Fred Burig / 26.03.2021

@Sabine Schönfeld: “Man kann sich aus Angst vor Diffamierung schon vor echter politischer Teilhabe drücken, aber möglicherweise könnte man dann darauf verzichten, sich als Held des Widerstandes darzustellen.” Sehr schön! Sie sprechen mir jedes mal auf’s Neue aus dem Herzen! Und einer der “schillerndsten Vertreter” dieser „Halbgewalkten“ ist der damals „angebliche DDR- Regimekritiker“ und „DDR- Bürgerrechtler“  Joachim Gauck! MfG

rei regav / 26.03.2021

es ist seltsam. beim lesen dieser zeilen denke ich an WALTER LÜBKE und seinen satz “man könne jederzeit auswandern” .....

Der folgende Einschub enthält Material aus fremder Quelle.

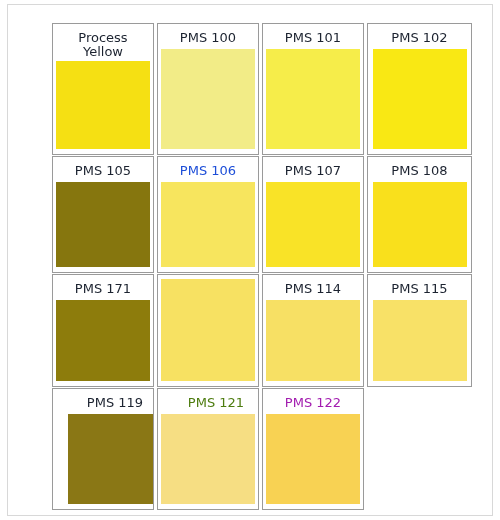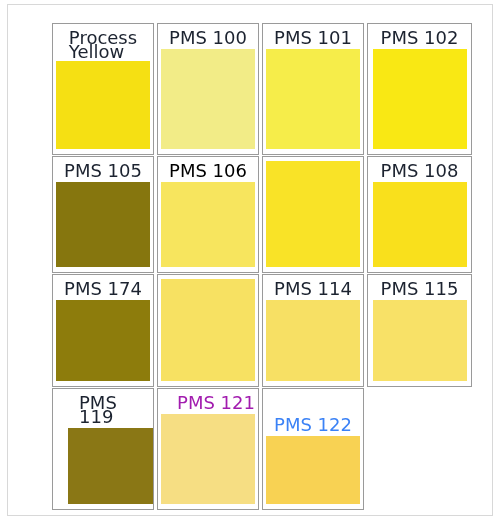--- a/index.html
+++ b/index.html
@@ -50,24 +50,24 @@
     display: flex;
     flex-direction: column;
     align-items: center;
     overflow: hidden;
   }
   .swatch-cell:nth-child(4n) {
     margin-right: 0;
   }
 
   .swatch-label {
-    font-size: 18px;
+    font-size: 13px;
     line-height: 14px;
     color: #1c2330;
-    text-align: left;
+    text-align: center;
     padding-top: 7px;
     padding-left: 2px;
     padding-right: 2px;
     white-space: pre-line;
     font-family: "DejaVu Sans", "Liberation Sans", sans-serif;
   }
 
   .swatch-color {
     width: 92px;
     flex: 1 1 auto;
@@ -112,35 +112,36 @@
       <div class="swatch-label" style="color: rgb(28, 35, 48);">PMS 102</div>
       <div class="swatch-color" style="background: rgb(249, 232, 20);"></div>
     </div>
 
     <div class="swatch-cell row-2" style="border-color: rgb(154, 154, 154);">
       <div class="swatch-label" style="color: rgb(28, 35, 48);">PMS 105</div>
       <div class="swatch-color" style="background: rgb(134, 118, 14);"></div>
     </div>
 
     <div class="swatch-cell row-2" style="border-color: rgb(154, 154, 154);">
-      <div class="swatch-label" style="color: #000000;">PMS 106</div>
+      <div class="swatch-label" style="color: #1d4ed8;">PMS 106</div>
       <div class="swatch-color" style="background: rgb(247, 229, 94);"></div>
     </div>
 
     <div class="swatch-cell row-2" style="border-color: rgb(154, 154, 154);">
+      <div class="swatch-label" style="color: rgb(28, 35, 48);">PMS 107</div>
       <div class="swatch-color" style="background: rgb(249, 227, 39);"></div>
     </div>
 
     <div class="swatch-cell row-2" style="border-color: rgb(154, 154, 154);">
       <div class="swatch-label" style="color: rgb(28, 35, 48);">PMS 108</div>
       <div class="swatch-color" style="background: rgb(249, 224, 28);"></div>
     </div>
 
     <div class="swatch-cell row-3" style="border-color: rgb(154, 154, 154);">
-      <div class="swatch-label" style="color: rgb(28, 35, 48);">PMS 174</div>
+      <div class="swatch-label" style="color: rgb(28, 35, 48);">PMS 171</div>
       <div class="swatch-color" style="background: rgb(141, 124, 12);"></div>
     </div>
 
     <div class="swatch-cell row-3" style="border-color: rgb(154, 154, 154);">
       <div class="swatch-color" style="background: rgb(247, 225, 98);"></div>
     </div>
 
     <div class="swatch-cell row-3" style="border-color: rgb(154, 154, 154);">
       <div class="swatch-label" style="color: rgb(28, 35, 48);">PMS 114</div>
       <div class="swatch-color" style="background: rgb(247, 224, 100);"></div>
@@ -151,23 +152,23 @@
       <div class="swatch-color" style="background: rgb(248, 225, 103);"></div>
     </div>
 
     <div class="swatch-cell row-4" style="border-color: rgb(154, 154, 154); padding-left: 24px;">
       <div class="swatch-label" style="color: rgb(28, 35, 48);">PMS 119</div>
       <div class="swatch-color" style="background: rgb(138, 119, 21);"></div>
     </div>
 
 
     <div class="swatch-cell row-4" style="border-color: rgb(154, 154, 154);">
-      <div class="swatch-label" style="color: #a21caf; margin-left: 16px;">PMS 121</div>
+      <div class="swatch-label" style="color: #4d7c0f; margin-left: 16px;">PMS 121</div>
       <div class="swatch-color" style="background: rgb(246, 222, 131);"></div>
     </div>
 
     <div class="swatch-cell row-4" style="border-color: rgb(154, 154, 154);">
-      <div class="swatch-label" style="color: #3b82f6; margin-top: 22px;">PMS 122</div>
+      <div class="swatch-label" style="color: #a21caf;">PMS 122</div>
       <div class="swatch-color" style="background: rgb(248, 210, 83);"></div>
     </div>
 
   </div>
 </div>
 
 </body></html>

T. Schneeegaß / 26.03.2021

“Wir alle hier müssen morgens in den Spiegel sehen können”. Das ganz allein ist die Antwort auch auf meine Frage, die ich mir mit Mitte 70 jeden Tag stelle: warum engagierst du Idiot dich für eine (verlorene) Sache, die dich bald gar nicht mehr betrifft. Ich möchte mich bis zum Schluss beim Blick in den Spiegel nicht schämen. Und das hat nichts mit der vergessenen Rasur zu tun.

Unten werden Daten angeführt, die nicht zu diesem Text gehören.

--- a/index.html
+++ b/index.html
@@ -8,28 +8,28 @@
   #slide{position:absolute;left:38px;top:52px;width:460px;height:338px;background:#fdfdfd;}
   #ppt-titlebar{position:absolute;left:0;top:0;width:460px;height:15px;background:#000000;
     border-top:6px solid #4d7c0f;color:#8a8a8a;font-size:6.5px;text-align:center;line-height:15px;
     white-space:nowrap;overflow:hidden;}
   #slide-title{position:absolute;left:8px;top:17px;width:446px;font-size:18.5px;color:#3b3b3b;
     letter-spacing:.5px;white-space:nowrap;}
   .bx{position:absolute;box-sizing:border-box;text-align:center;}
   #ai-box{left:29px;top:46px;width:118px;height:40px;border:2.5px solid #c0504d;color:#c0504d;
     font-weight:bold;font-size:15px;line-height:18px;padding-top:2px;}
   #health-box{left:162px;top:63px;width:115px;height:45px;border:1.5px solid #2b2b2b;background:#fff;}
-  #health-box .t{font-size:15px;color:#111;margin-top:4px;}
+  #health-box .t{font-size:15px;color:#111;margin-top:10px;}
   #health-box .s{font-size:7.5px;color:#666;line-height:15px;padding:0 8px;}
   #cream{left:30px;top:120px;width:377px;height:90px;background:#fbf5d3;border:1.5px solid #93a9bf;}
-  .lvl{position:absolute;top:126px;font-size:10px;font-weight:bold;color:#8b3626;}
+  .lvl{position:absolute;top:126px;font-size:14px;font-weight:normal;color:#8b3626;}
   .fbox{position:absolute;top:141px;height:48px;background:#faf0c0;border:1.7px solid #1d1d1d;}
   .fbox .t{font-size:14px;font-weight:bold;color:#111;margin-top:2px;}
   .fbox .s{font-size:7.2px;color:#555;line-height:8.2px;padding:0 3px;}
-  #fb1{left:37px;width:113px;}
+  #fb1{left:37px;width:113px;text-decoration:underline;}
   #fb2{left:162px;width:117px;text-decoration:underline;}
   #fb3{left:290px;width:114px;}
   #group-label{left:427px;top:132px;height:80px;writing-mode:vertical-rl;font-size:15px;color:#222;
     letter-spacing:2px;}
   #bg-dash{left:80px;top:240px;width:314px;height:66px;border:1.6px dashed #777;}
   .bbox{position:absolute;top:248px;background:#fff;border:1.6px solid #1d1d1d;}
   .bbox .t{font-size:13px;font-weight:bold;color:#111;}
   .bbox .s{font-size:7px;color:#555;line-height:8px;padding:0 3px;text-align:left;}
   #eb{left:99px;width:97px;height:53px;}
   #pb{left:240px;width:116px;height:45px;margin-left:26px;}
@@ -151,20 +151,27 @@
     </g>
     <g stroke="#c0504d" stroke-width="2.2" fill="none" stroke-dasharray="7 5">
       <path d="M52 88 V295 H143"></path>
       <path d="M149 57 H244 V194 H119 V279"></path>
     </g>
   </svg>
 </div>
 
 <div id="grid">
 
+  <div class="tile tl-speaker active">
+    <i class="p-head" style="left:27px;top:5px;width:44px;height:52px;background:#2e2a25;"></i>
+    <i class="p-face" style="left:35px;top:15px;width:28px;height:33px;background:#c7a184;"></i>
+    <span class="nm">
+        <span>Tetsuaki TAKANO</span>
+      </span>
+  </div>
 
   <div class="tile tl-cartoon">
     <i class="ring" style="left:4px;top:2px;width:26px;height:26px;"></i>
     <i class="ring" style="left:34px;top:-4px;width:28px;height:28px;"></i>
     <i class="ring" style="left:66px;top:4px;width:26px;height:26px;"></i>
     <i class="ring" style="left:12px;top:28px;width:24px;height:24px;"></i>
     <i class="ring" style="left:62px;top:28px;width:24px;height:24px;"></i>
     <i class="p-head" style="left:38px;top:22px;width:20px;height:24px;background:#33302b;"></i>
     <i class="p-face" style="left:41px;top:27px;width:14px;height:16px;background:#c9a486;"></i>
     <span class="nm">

Rainer Niersberger / 26.03.2021

Warum Frau Kaus recht hat (ein Nachtrag) : leicht polemisch formuliert vernahm ich das Schluchzen vor Rührung der (älteren) Damen, als Merkel ihre Inszenierung abspulte und als mächtigste Frau der Welt sich ihren Untertanen unterwarf, aehnlich wie die berühmte Fusswaschung durch den Papst. Damit hat sie, gut beraten, ihre Apotheose bei ihren Juengerinnen gleich welchen Alters eher beschleunigt. Weder ihre Entscheidungen und deren Folgen, noch die offenkundig mit dem Schauspiel (das es aber zu erkennen gilt) verfolgte Absicht spielen in bestimmten Kreisen ein Rolle. Sie kann im wahrsten Sinne des Wortes machen, was sie will. Es ist immer “toll” und edel usw. So gehen weder Politik, noch Demokratie. Den alten Griechen war klar, dass angesichts der bekannten Risiken fuer die Demokratie selbst der Qualitaet der Waehlen den und Gewählten eine entscheidende Rolle zukam. Ihre deshalb vorgenommenen “Differenzierungen” sind bekannt, die Motive zumindest nachvollziehbar. Eine Demokratie ohne einen hinreichend zumindest politisch/rationalen Demos und einer gewissen Manipulationsresistenz der Waehlenden, die natuerlich auf bestimmten Eigenschaften beruht, kann auf Dauer nicht funktionieren und wird unweigerlich, unter dem Jubel weiter Teile des Demos, gekapert. Die Tabus dazu sind klar, heute mehr denn je, aber es ist kein Zufall, dass die Machthaber wenig Interesse daran haben, an diesem Phänomen etwas zu aendern, im Gegenteil. Man hofft zusätzlich auf Stimmen der “noch nicht lange hier Lebenden”. Das waere es dann endgültig. Es ist persoenlich aller Ehren wert, weiterzukaempfen, aber Demokratie funktioniert anders (oder gar nicht) und beim Kampf sollte man auch dann realistisch bleiben und keine neuen Blockaden aufbauen, wenn es erwartungsgemaess unangenehm wird. Wer das unverzichtbare Grundsätzliche einer liberalen Demokratie nicht versteht und in diesem Sinne “falsch” wählt, naemlich deren Feinde, ist selbst ein Risiko. So gehen uebrigens legale Systemwechsel.

K. Schmidt / 26.03.2021

Ich verstehe Ihr Egagement in der LKR, wenn Sie dort Leute finden, mit denen Sie auf einer Linie liegen und sich austauschen können. Nur, wenn Sie mit denen zur Bundestags-Wahl antreten und damit das Protestwahllager spalten, dann begehen Sie damit leider eine wahnsinnige Eselei (Entschuldigung) und schaden dem Anliegen, das Sie oben beschrieben, noch mehr. Auch in der Atlas-Initiative(die nicht Partei ist) könnten Sie Gleichgesinnte finden, ohne dass Sie den Blockparteien in die Hände spielen.

Bechlenberg Archi W. / 26.03.2021

“Union nur noch fünf Punkte vor den Grünen” (WELT). Weg ist das Ziel.